Using home-range data to optimise the control of invasive animals

Research Article
Des H. V. Smith 1*
Richard Clayton 2
Dean Anderson 2
Bruce Warburton 2
  1. Wildland Consultants, Level 1, Unit B, 238 Barrington Street, Christchurch 8244, New Zealand
  2. Landcare Research, PO Box 69040, Lincoln 7640, New Zealand
*  Corresponding author
Abstract: 

Invasive species have been identified by the Convention on Biological Diversity as a significant threat to biodiversity. Conservation managers often lack tools for addressing uncertainty about the control intensity required to achieve cost-effective management of invasive species. We describe a modelling approach for informing the spacing of control-device lines given the availability of home-range data.

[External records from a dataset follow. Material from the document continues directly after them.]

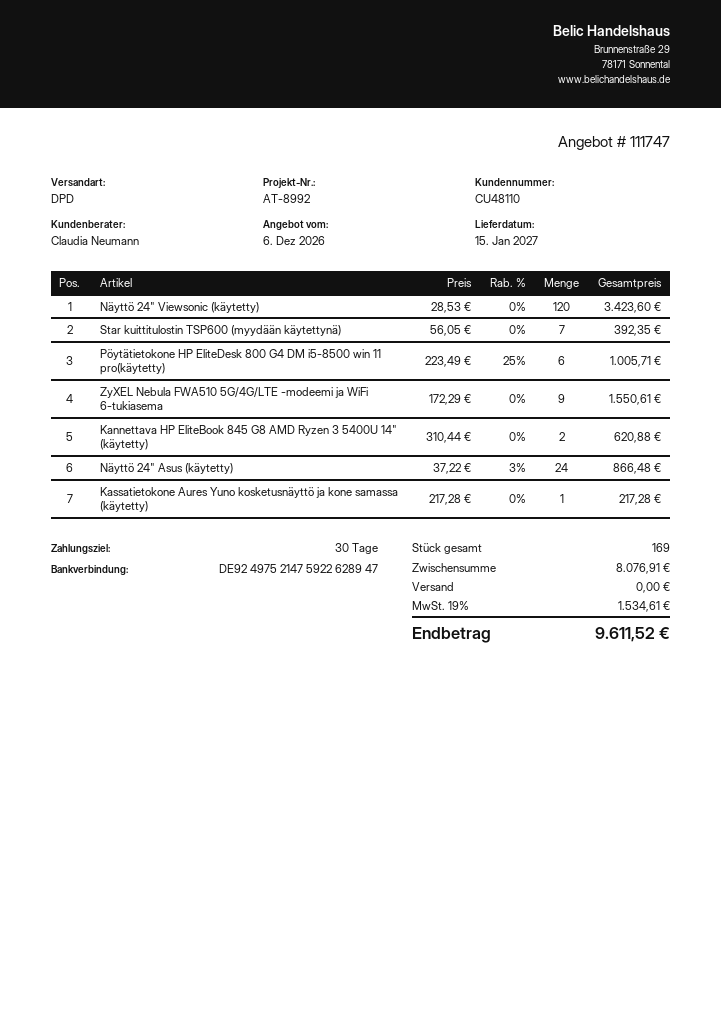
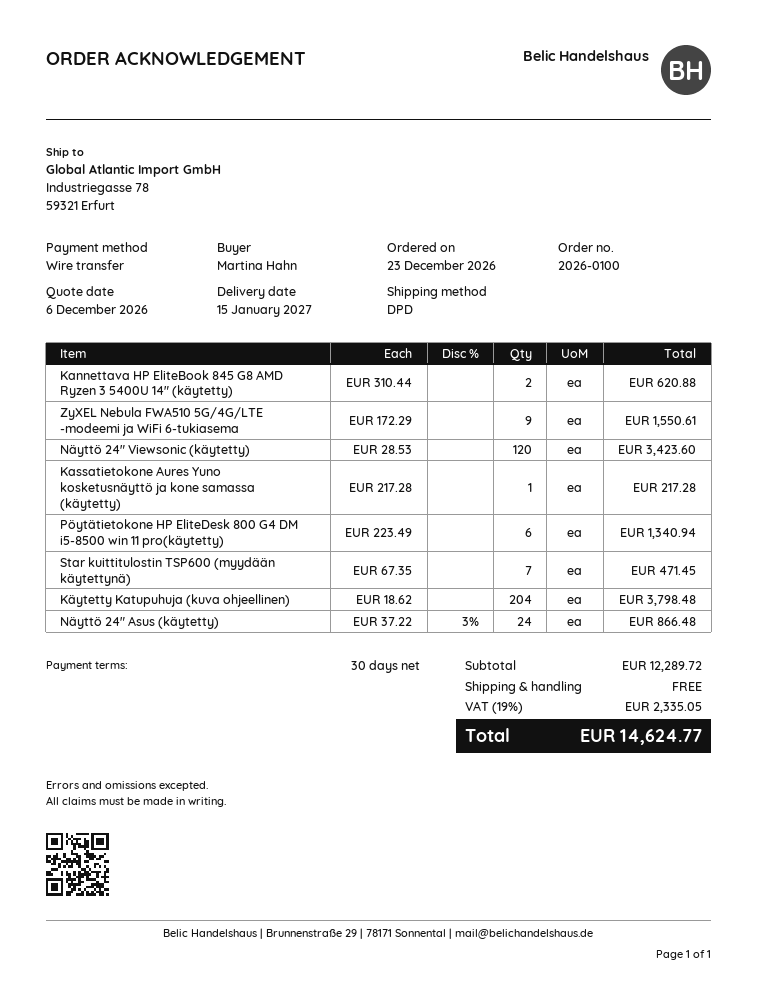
Star kuittitulostin TSP600 (myydään käytettynä): 7 x 56.05 = 392.35 -> 7 x 67.35 = 471.45
Pöytätietokone HP EliteDesk 800 G4 DM i5-8500 win 11 pro(käytetty): 6 x 223.49 - 25% = 1005.71 -> 6 x 223.49 = 1340.94
Käytetty Katupuhuja (kuva ohjeellinen): none -> 204 x 18.62 = 3798.48
subtotal: 8076.91 -> 12289.72
tax: 19% = 1534.61 -> 19% = 2335.05
total: 9611.52 -> 14624.77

To demonstrate its utility, we used data on stoats (Mustela erminea), an introduced mammalian predator responsible for the decline of endemic birds in New Zealand. We calculated home-range widths using three methods: kernels, circles and the narrowest distance across the raw point data. Using the widths from each method, we then permuted iteratively the relative location and orientation of home ranges between control-device lines, and calculated the probability of encounter with varying distances between lines. Widths across raw points gave lower estimates of the probability of encounter of device lines than kernels, while circles gave estimates that were intermediate between the two. For stoats, the simulation on point-data widths indicates that to ensure control-device lines will intersect 100% of female stoat home ranges they need to be ≤ 400 m apart, while the simulation on kernels and circles allowed ≤ 700 m. When needing to address uncertainty about the intensity of control to apply, managers should give priority to the collection of home-range data so that control-line spacing can be determined using the simulation described. If sufficient home-range data are available then simulating kernels provides better predictions, otherwise simulating the width across point data provides a conservative option when such data are insufficient.